In a powder agitation apparatus provided with a rotatable agitating member for agitating powder,
The stirring member includes a rotary shaft that is driven to rotate, and a blade member that is formed around the rotation shaft, and the blade member includes a forward blade member whose powder feed direction is a forward direction; A powder agitator, wherein a reverse blade member whose feed direction is reverse is formed by being discontinuously divided every 180 degrees in the axial circumferential direction with respect to the rotation direction of the rotary shaft.   The forward blade member and the reverse blade member are arranged at equal pitch intervals, and the forward blade member and the reverse blade member are arranged to be shifted by a predetermined length in the longitudinal direction of the rotating shaft.

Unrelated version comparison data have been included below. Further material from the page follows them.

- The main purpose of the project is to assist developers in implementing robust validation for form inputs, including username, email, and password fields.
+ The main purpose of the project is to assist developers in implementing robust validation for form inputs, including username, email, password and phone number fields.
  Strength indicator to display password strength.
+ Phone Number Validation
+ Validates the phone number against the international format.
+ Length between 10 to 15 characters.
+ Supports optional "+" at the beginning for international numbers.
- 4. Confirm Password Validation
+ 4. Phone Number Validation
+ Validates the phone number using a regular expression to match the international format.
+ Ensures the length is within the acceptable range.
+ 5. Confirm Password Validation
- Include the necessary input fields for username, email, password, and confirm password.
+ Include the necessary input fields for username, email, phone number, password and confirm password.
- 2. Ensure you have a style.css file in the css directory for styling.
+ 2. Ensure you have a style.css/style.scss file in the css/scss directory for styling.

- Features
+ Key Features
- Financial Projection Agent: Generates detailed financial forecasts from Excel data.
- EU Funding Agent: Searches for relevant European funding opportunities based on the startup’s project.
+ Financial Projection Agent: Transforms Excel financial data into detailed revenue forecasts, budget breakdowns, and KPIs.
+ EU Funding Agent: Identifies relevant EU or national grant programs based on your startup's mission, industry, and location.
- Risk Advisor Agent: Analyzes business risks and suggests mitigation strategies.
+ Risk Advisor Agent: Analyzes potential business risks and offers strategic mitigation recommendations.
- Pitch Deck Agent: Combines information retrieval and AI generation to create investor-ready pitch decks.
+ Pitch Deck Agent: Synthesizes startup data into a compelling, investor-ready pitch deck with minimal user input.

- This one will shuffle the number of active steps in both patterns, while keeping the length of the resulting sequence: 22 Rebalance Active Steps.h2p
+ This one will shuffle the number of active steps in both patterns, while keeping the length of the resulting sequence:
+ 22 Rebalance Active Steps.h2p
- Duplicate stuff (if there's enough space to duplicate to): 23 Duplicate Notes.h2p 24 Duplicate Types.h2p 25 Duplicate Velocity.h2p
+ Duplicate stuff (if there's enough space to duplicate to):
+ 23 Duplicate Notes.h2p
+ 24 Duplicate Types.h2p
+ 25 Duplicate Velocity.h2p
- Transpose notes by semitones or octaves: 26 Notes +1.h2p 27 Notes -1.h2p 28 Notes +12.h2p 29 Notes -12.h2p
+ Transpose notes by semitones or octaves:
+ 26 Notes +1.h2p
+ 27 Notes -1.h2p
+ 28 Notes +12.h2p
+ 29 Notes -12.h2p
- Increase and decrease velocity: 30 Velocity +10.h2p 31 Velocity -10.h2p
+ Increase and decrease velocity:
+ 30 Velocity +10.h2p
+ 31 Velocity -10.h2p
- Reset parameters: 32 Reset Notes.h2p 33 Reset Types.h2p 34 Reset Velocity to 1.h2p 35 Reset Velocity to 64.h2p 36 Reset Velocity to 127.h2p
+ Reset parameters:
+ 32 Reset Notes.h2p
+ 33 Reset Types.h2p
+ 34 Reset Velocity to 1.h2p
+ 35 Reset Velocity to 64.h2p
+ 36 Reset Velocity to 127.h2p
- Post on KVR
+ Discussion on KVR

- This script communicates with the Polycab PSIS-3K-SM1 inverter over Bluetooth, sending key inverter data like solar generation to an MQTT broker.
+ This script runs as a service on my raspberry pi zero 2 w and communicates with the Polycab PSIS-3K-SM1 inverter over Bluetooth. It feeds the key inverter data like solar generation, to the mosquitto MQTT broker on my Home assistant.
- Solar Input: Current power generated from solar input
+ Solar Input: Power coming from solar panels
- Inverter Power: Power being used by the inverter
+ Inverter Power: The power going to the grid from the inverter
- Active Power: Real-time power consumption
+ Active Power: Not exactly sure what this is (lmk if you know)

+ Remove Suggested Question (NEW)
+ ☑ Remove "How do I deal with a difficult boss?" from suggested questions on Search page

The powder agitation apparatus according to claim 1.   The radial blade member is formed discontinuously at a predetermined distance along the longitudinal direction of the rotating shaft between the forward blade member and the reverse blade member. Powder agitation equipment.   The powder agitator according to any one of claims 1 to 3, wherein the forward blade member and the reverse blade member have a shape that is part of a substantially elliptical shape.   The powder agitator according to any one of claims 1 to 3, wherein the forward blade member and the reverse blade member have a spiral shape. A developer container containing a developer including toner and a carrier; a developer carrier for carrying and transporting the developer; and pumping up the developer on the developer carrier disposed in the vicinity of the developer carrier A regulating member for regulating the amount and imparting a desired tribo to the developer, and at least a rotatable member for transporting the developer in the developer container while stirring the developer to carry the developer on the developer carrier. In a developing device having one stirring means,
5. A developing device, wherein the stirring means is configured by arranging the powder stirring device according to any one of claims 1 to 4 in a developing container.   An image forming apparatus, wherein an image is formed by an electrophotographic process comprising the developing device according to claim 6.   A process cartridge comprising the developing device according to claim 6, wherein the process cartridge is detachable from an image forming apparatus main body.